Top 10 bloggers with the most page views on @SCNblogs timeline are
3rd May – 6th Aug
Tammy Powlas again top of the charts with over 45,000 page views. *only those blogs appearing in @scnblogs timeline.
Again adding in the count to check the number of blogs (I know Tammy will have blogged 45 times from earlier )
The red column on the y axis is a count of @scnblogs and the blue column on the x axis is the number of views for the blogger.
@SCNBlogs blogs with the most page views
Again this is my sample data for @SCNblogs data over the last 3 months (Have I stated that before 🙂 )
I thought I would add additional attributes to the chart to see if I can confirm Wednesday as the day of the week to create/publish a blog?
So 6 of the 10 blogs appear on a Wednesday, so from my dataset Wednesday is the day to publish blogs. Most likely require a larger dataset over a longer period with all published blogs to prove this theory. However Wednesday 13:00 is the answer to my original question for this dataset.
A place for bloggers
While collecting the data I did use the bitly api to get the full url of the base SCN blog. When I discovered that the Lumira split command allows more than one character, I split out the http://scn.sap.com from the URL and was left with the community/space of the original blog.

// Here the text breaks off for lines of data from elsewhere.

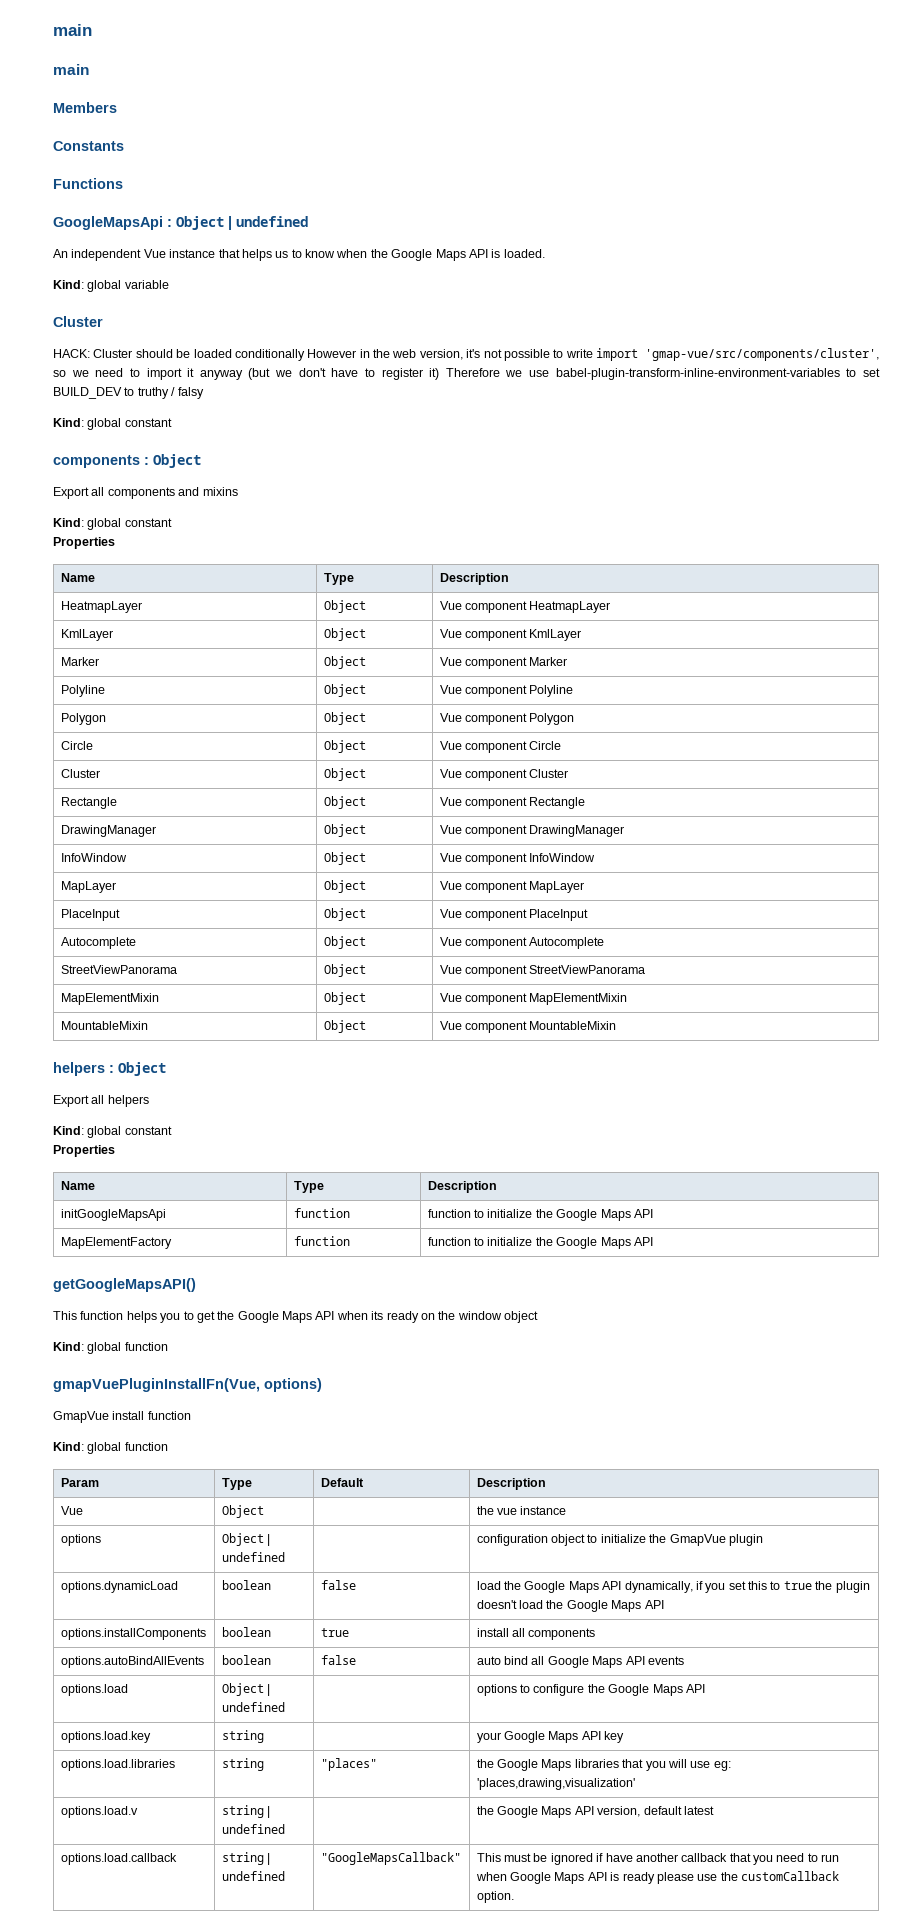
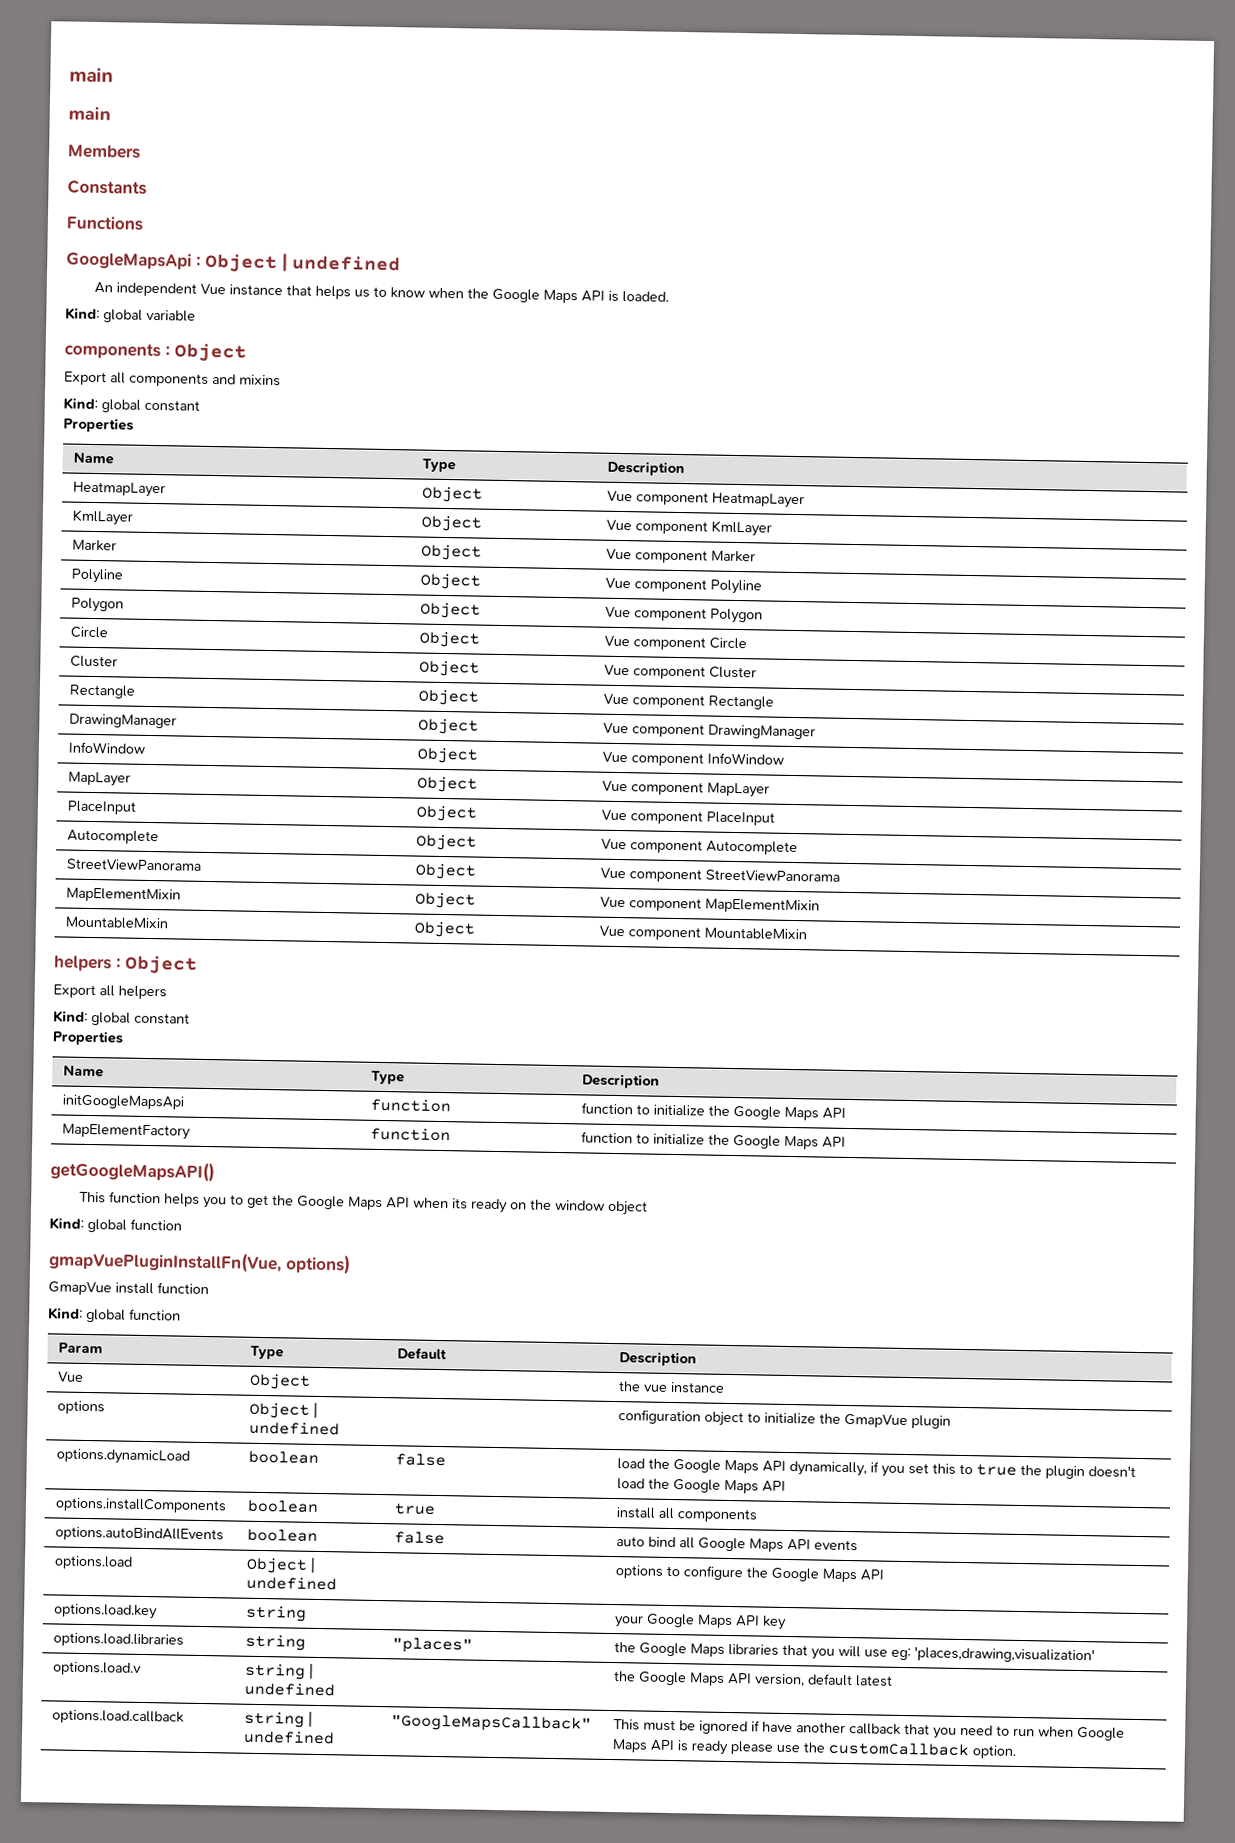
[53,316,103,327] [53,348,879,361] [53,368,881,380] [53,387,204,399] [53,418,172,430] // Cluster // HACK: Cluster should be loaded conditionally However in the web version, it's not possible to write import 'gmap-vue/src/components/cluster', so we need to import it anyway (but we don't have to register it) Therefore we use babel-plugin-transform-inline-environment-variables to set BUILD_DEV to truthy / falsy // Kind: global constant -> (196, 315) none

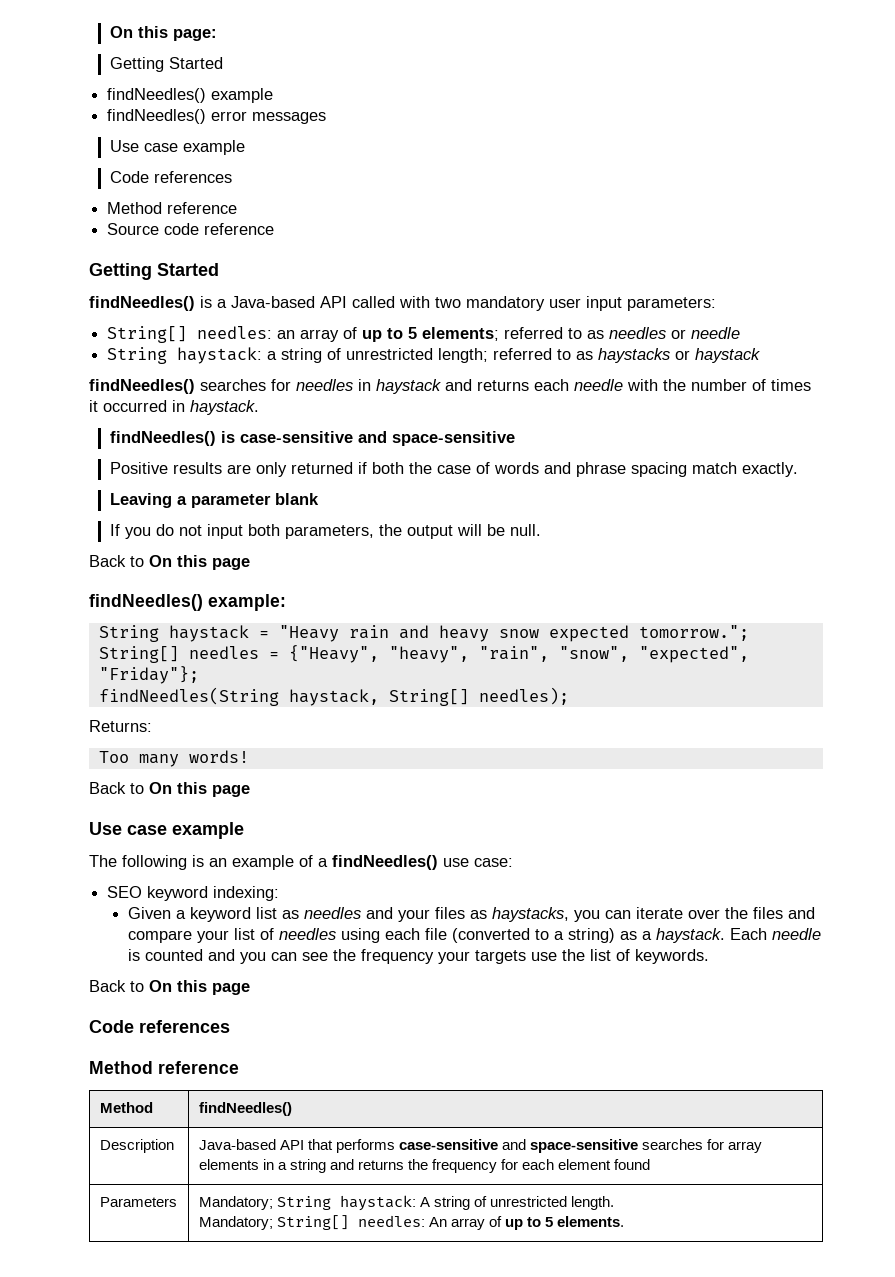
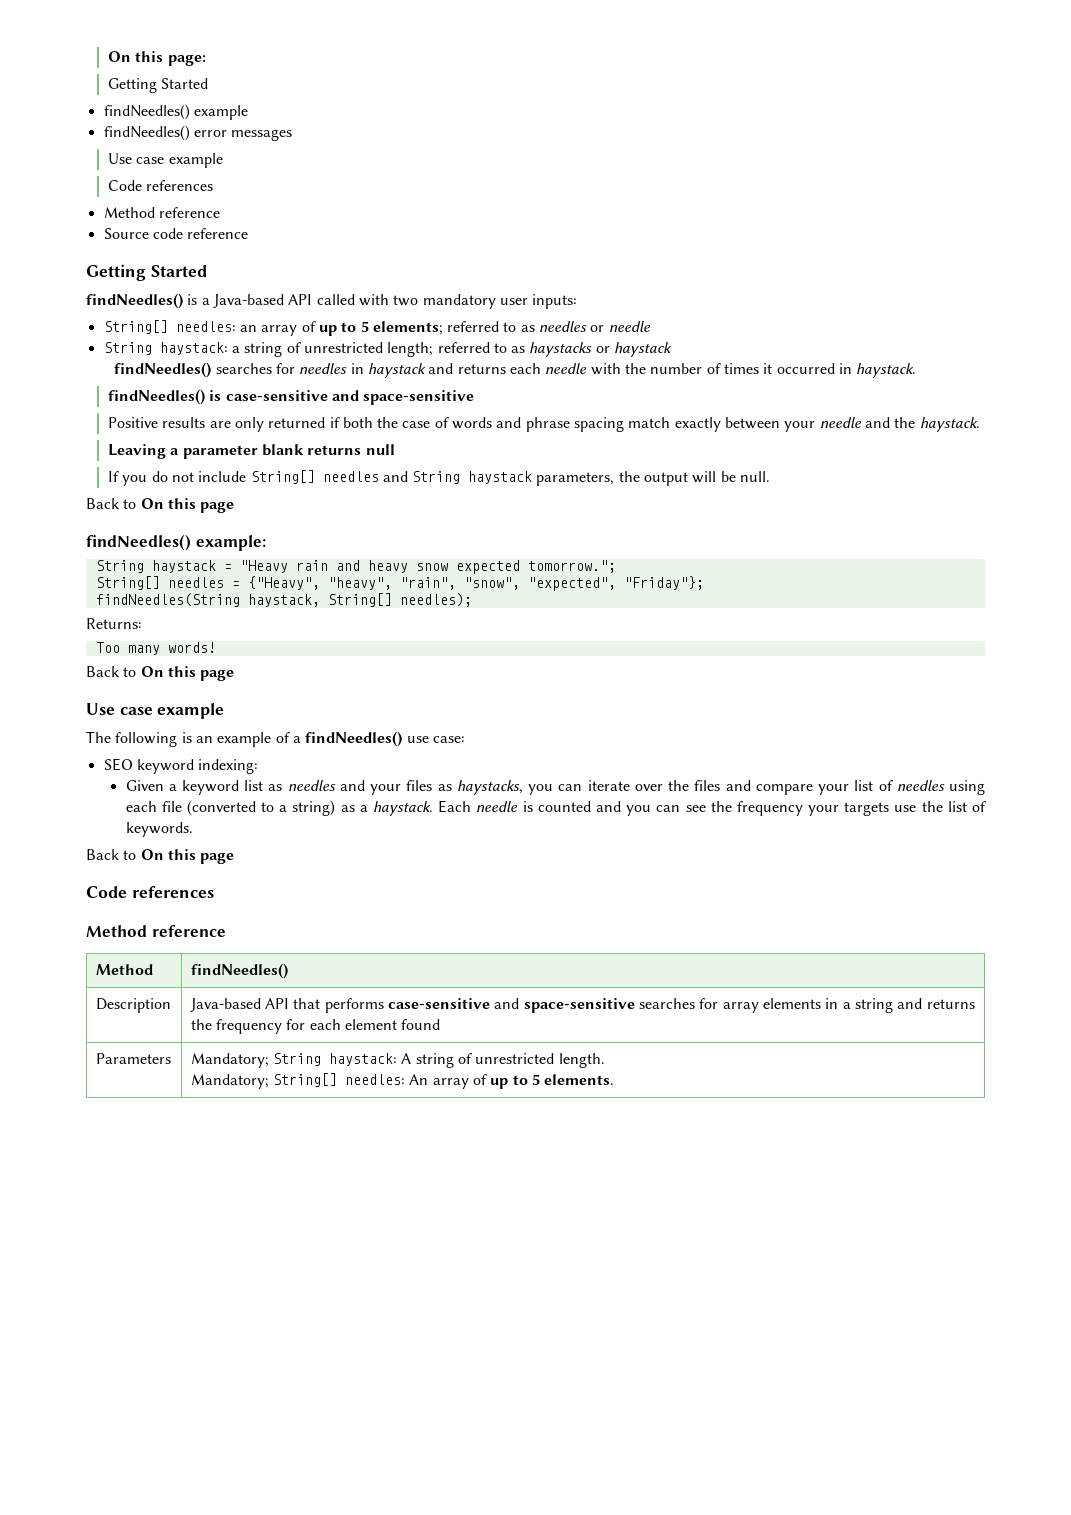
[586,296,716,311] input parameters: -> [532,294,578,309] inputs:
[741,462,798,477] exactly. -> [674,417,980,432] exactly between your needle and the haystack.
(319, 499) none -> [307,444,395,455] returns null
[206,524,280,539] input both -> [198,470,533,484] include String[] needles and String haystack

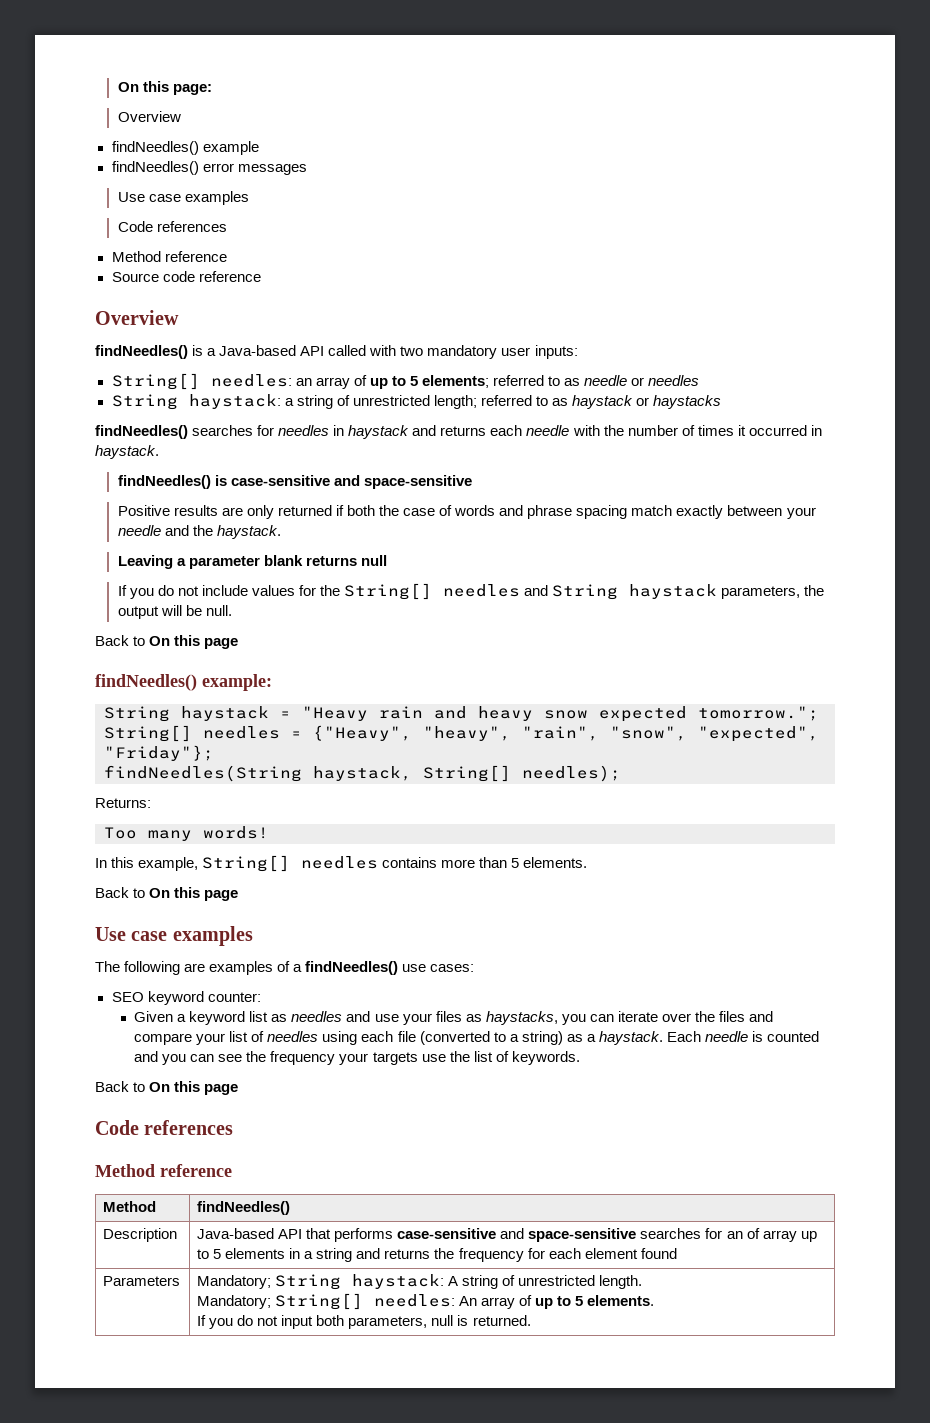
[107,78,209,93] Getting Started -> [117,111,181,122] Overview
[168,153,223,168] example -> [184,191,249,205] examples
[86,264,207,281] Getting Started -> [95,310,179,325] Overview
[539,321,651,332] needles or needle -> [584,375,700,386] needle or needles
(526, 349) none -> [571,395,649,409] haystack or
[595,342,673,357] or haystack -> (722, 402) none
(247, 476) none -> [251,585,341,596] values for the
(216, 647) none -> [95,855,588,872] // In this example, String[] needles contains more than 5 elements.
[157,703,225,719] example -> [172,926,253,946] examples
[181,732,272,747] is an example -> [184,961,274,975] are examples
[432,736,465,743] case: -> [430,964,475,972] cases:
[198,759,259,774] indexing: -> [207,992,261,1002] counter:
(365, 785) none -> [374,1014,399,1022] use
[722,1002,759,1013] array -> [726,1228,817,1242] [197,1249,222,1259] an of array up to 5
(615, 1079) none -> [197,1315,531,1329] // If you do not input both parameters, null is returned.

Therefore the place for bloggers over my 3 month dataset is the business-trends community.
business-trends community top the number of views too.
A couple of mentions to blogs/information that I used from SCN.
* Nested JSON what fun! thank you to Dagfinn Parnas for asking this question http://scn.sap.com/thread/3180215.The question allows me to thank Peter Muessig who provided the answer. This was the method I used to get the data for the challenge in an SAPUI5 table format.
* Thank you to Eric Farrar for posting this blog on SCN that inspired me to try all of this in the first place. While I had to slightly deviate from the blog due to my lack of knowledge, I remain very impressed with SQL Anywhere. https://scn.sap.com/community/sybase-sql-anywhere/blog/2009/12/10/calculating-hash-based-message-authentication-codes-with-sql-anywhere
I have analysed the data I collected with some random samples and double checks and remain satisfied with the general quality. The data is driven by the twitter api on SCNblogs timeline and therefore misses out on some of the blogs on the main SCN site. The @SCNblogs account uses other URL shortening services such as tinyurl & spr.ly although only a few tweets using these. Unicode characters in the URL of the tweets threw out my data collection process and 150 backend blogs (mainly blogs not in English) went missing out of a total 2500. Where the URL could not be located with bit.ly api then the click count was set to zero and the backend blogger information could not be collected. The data is a snapshot in time and may or may not contain some errors. I’m still waiting for a an SCN api http://scn.sap.com/api that may help with any future SCN site data queries.
One last thing to do
Put my analysis money where my mouth is…
I have a taken the SCN blog option to publish at a certain date/time. Below screen shot of Wednesday 13:00.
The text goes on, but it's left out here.